Let’s take a look at some common (but often misunderstood) terms: 

To reuse (discarded or excess objects or material, typically destined for a landfill) to create a product of higher quality or value than the original.

Closed Loop
Closed-loop production processes are those that reuse material waste created during the production process for additional products, as well as use recycled products to create new items, avoiding waste and conserving natural resources.

Circular Economy 
Reducing, reusing, repairing and recycling to further the life or longevity of materials or equipment.  This process minimizes the use of natural resource inputs and the creation of waste, pollution and carbon emissions and keeps materials in use for longer.

Textile Circularity
Textile circularity and circular systems avoid materials waste and pollution by consistently retaining the value of materials.  

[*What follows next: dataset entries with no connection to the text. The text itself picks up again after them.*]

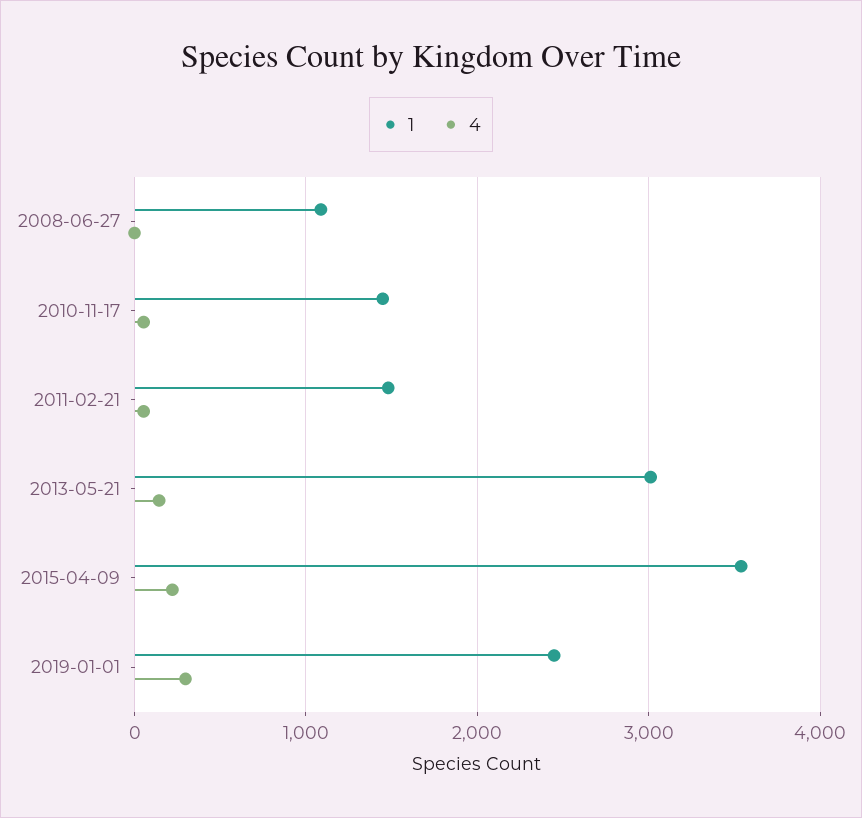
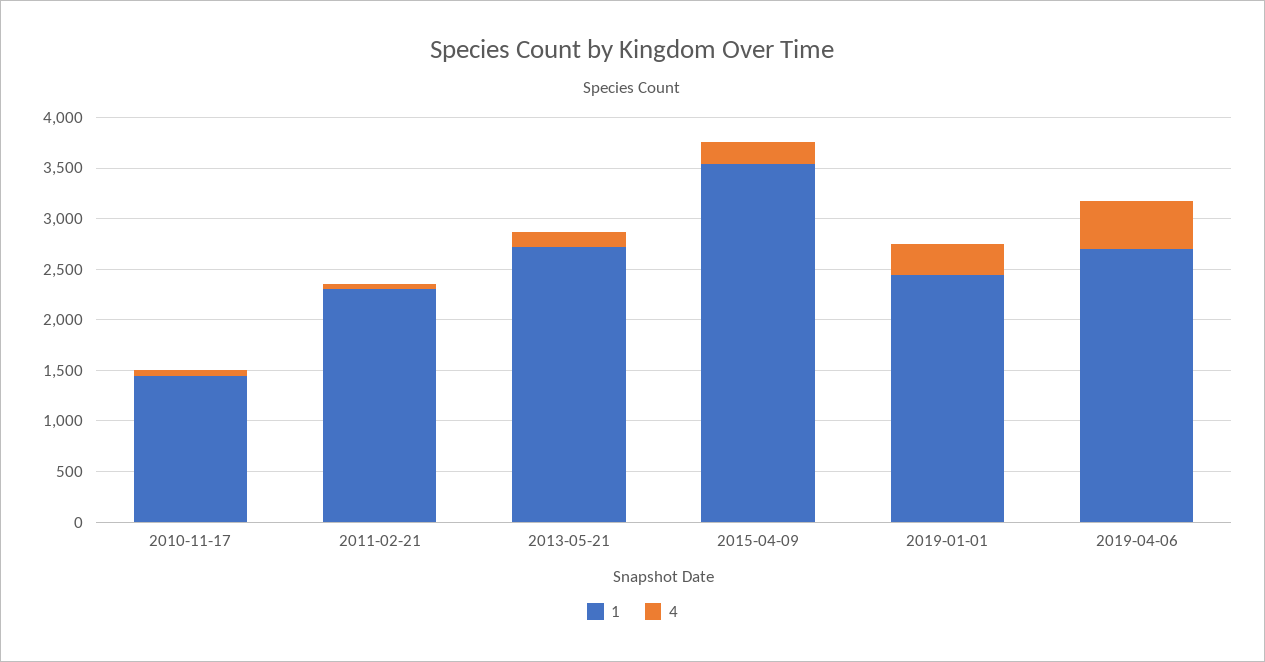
1, 2008-06-27: 1100 -> none
4, 2008-06-27: 0 -> none
1, 2011-02-21: 1500 -> 2300
1, 2013-05-21: 3000 -> 2700
1, 2019-04-06: none -> 2700
4, 2019-04-06: none -> 500

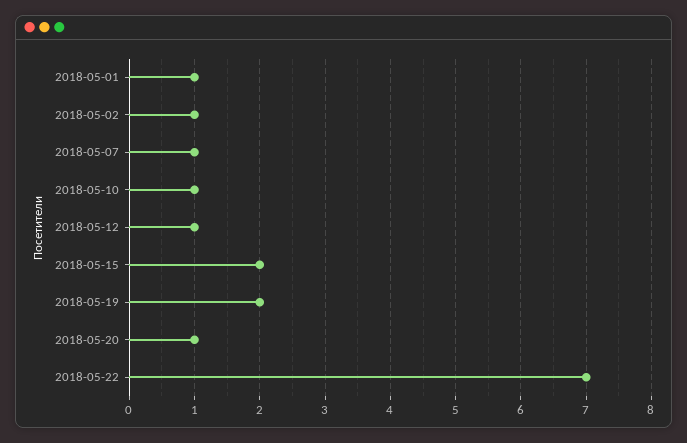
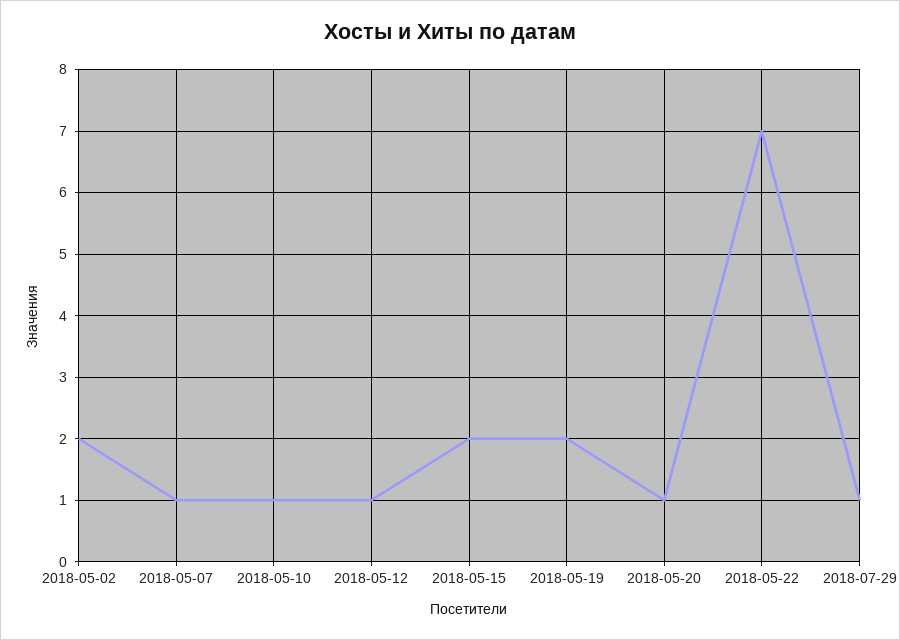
2018-05-01: 1 -> none
2018-05-02: 1 -> 2
2018-07-29: none -> 1

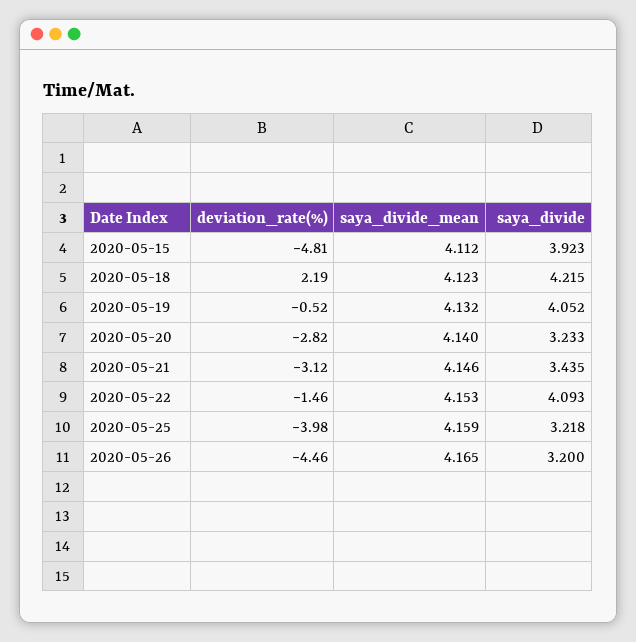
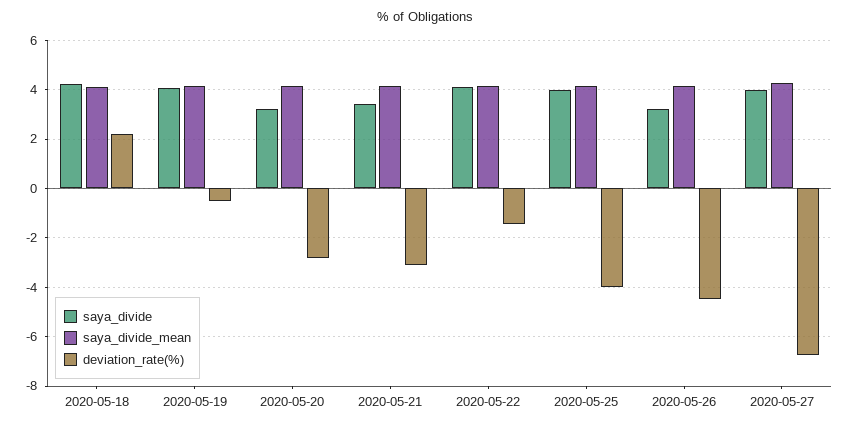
deviation_rate(%), 2020-05-15: -4.81 -> none
saya_divide_mean, 2020-05-15: 4.112 -> none
saya_divide, 2020-05-15: 3.923 -> none
saya_divide, 2020-05-25: 3.218 -> 4
saya_divide, 2020-05-27: none -> 4
saya_divide_mean, 2020-05-27: none -> 4.25
deviation_rate(%), 2020-05-27: none -> -6.75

Carbon dioxide or other gaseous carbon compounds released into the atmosphere, associated with climate change.

Carbon Footprint
The amount of carbon dioxide and other carbon compounds emitted due to the consumption of fossil fuels by a particular person, group, etc.

Carbon Offsetting
The action or process of compensating for carbon dioxide emissions arising from industrial or other human activity, by participating in programs designed to make equivalent reductions of carbon dioxide in the atmosphere.

Carbon Neutral
Making no net release of carbon dioxide to the atmosphere, especially through offsetting or removal of emissions elsewhere like by planting trees or through hydro, wind or geothermal power sources.  

Zero Waste
The conservation of all resources by means of responsible production, consumption, reuse and recovery of all products, packaging, and materials, without burning them, and without discharges to land, water or air that threaten the environment or human health.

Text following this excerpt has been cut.